**Exercise aim:** Could you set down exactly the lines in the records below between the line holding "html: <h1>电商和O2O势不可挡</h1> ->" and the line holding "html: <div>城镇快速消费品市场各渠道销售额占比 (亿元)</div>", inclusive?

**Information given:**
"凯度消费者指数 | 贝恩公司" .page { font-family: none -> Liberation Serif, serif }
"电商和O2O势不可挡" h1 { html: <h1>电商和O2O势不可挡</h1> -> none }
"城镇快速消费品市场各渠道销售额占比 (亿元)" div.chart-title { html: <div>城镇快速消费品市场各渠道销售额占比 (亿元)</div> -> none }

...

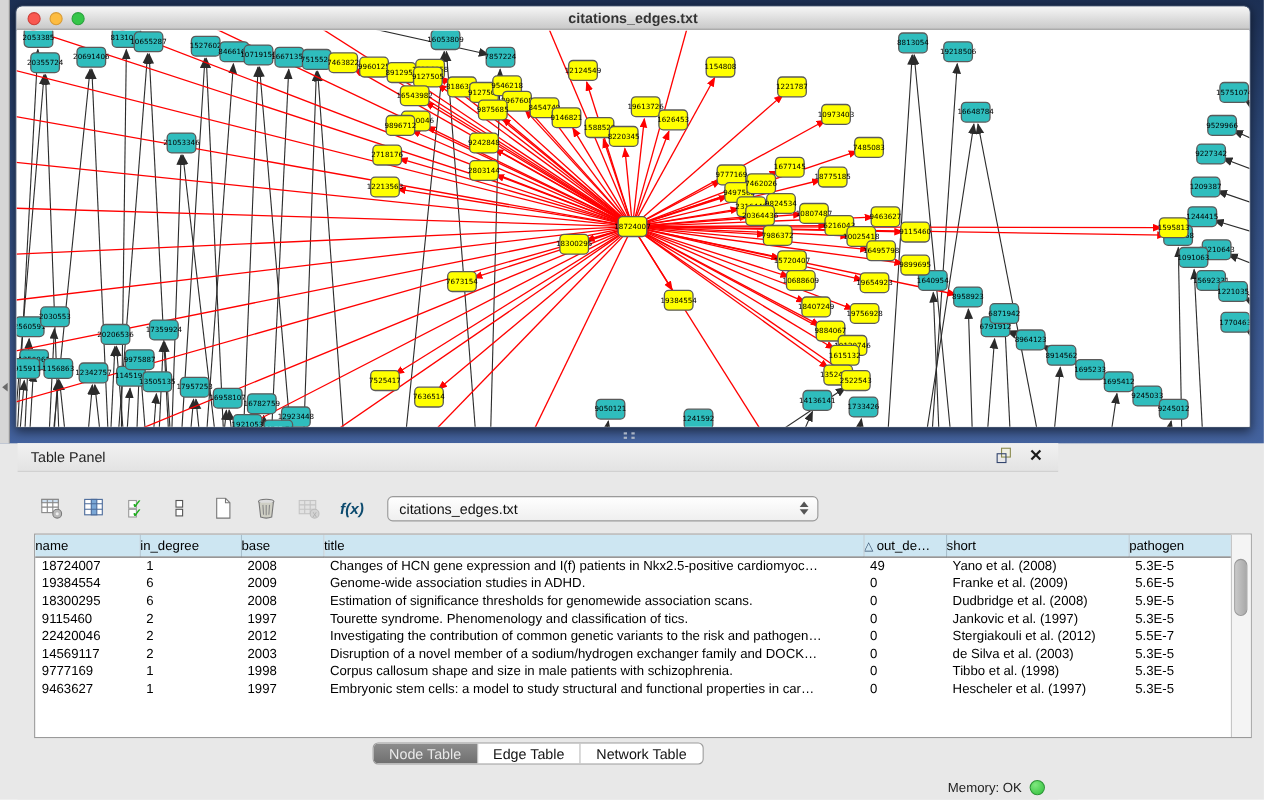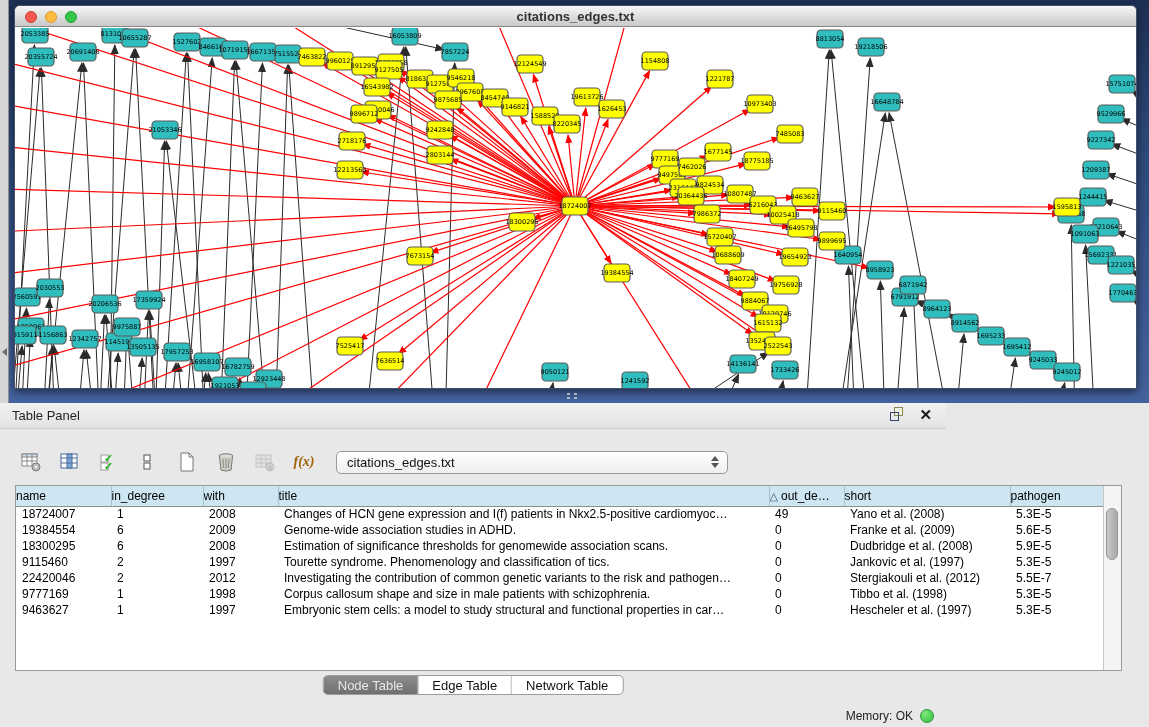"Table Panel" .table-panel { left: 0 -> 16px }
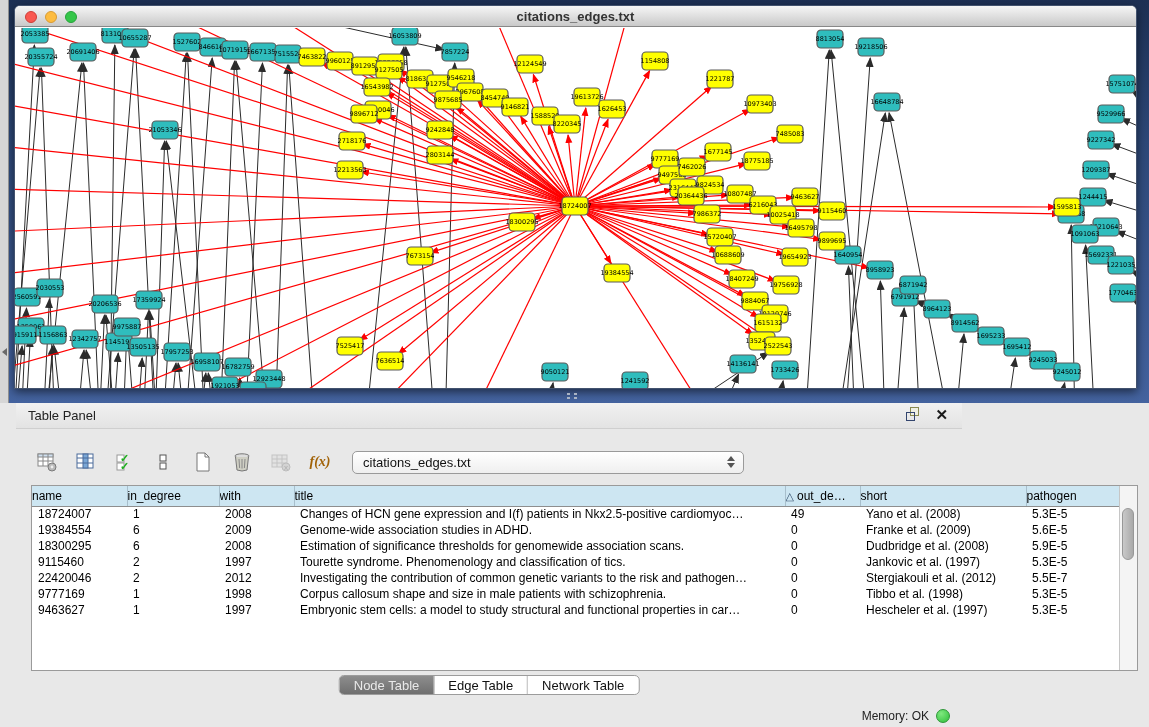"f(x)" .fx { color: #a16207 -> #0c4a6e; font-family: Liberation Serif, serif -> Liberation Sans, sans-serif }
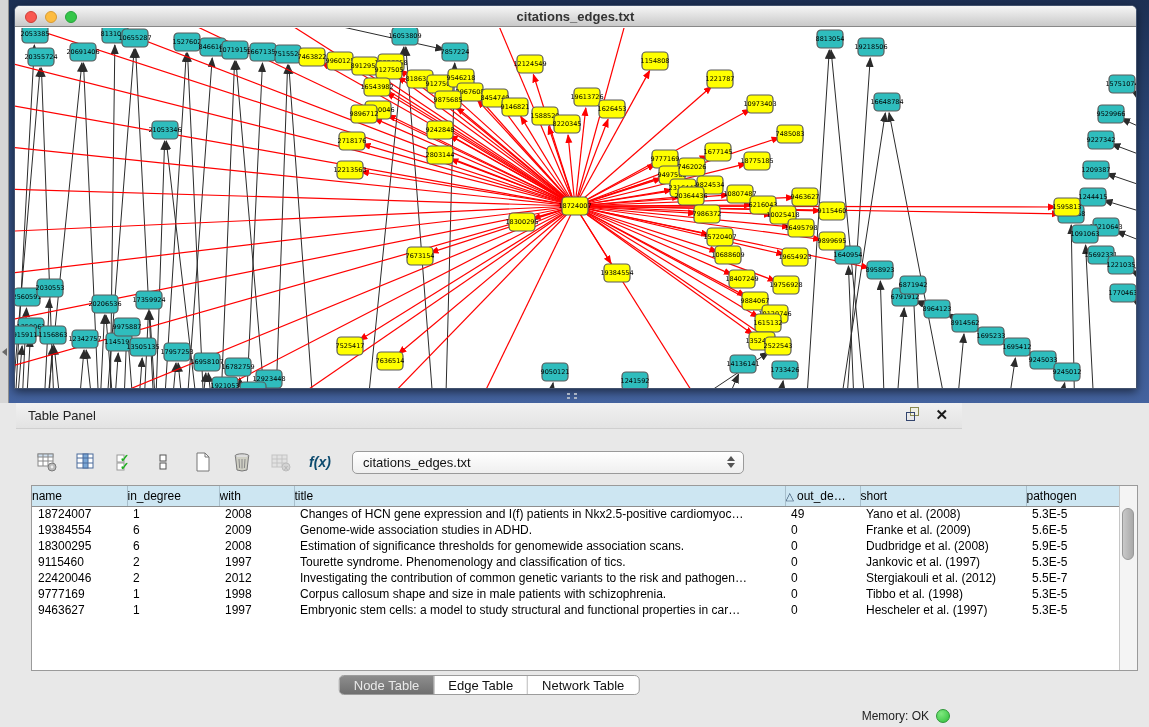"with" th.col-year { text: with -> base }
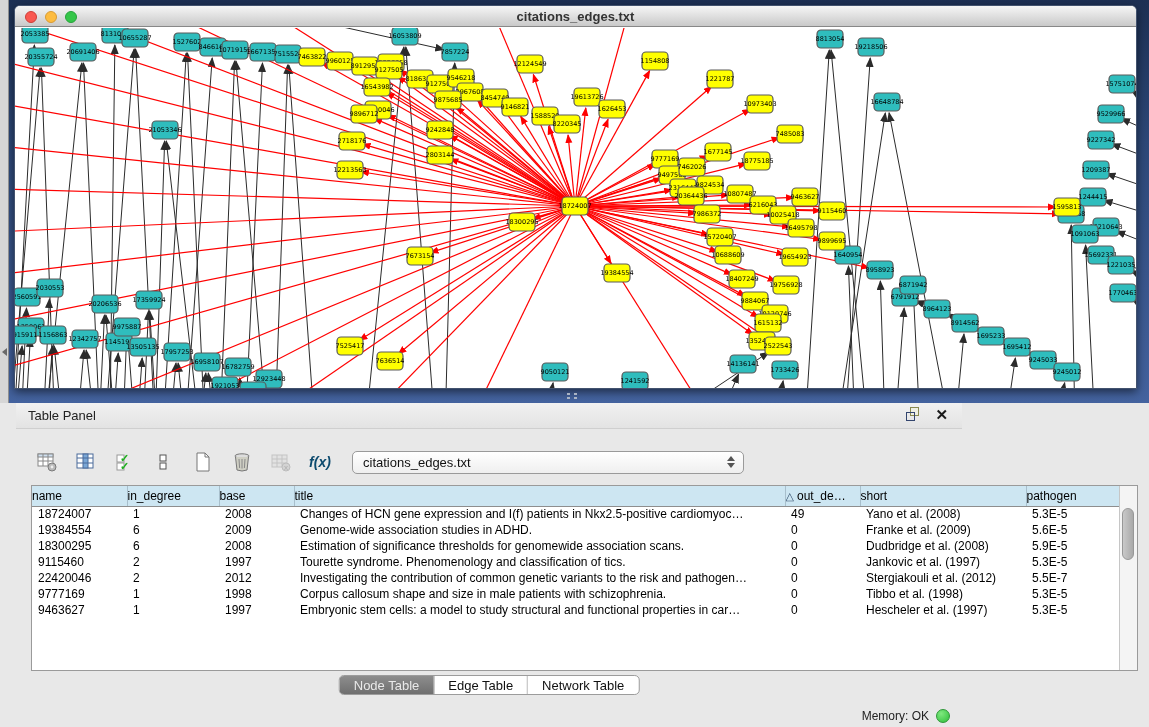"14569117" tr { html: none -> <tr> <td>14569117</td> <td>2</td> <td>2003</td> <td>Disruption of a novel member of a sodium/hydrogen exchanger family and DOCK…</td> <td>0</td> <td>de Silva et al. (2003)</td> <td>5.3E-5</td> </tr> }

**Answer to the problem:**
"电商和O2O势不可挡" h1 { html: <h1>电商和O2O势不可挡</h1> -> none }
"城镇快速消费品市场各渠道销售额占比 (亿元)" div.chart-title { html: <div>城镇快速消费品市场各渠道销售额占比 (亿元)</div> -> none }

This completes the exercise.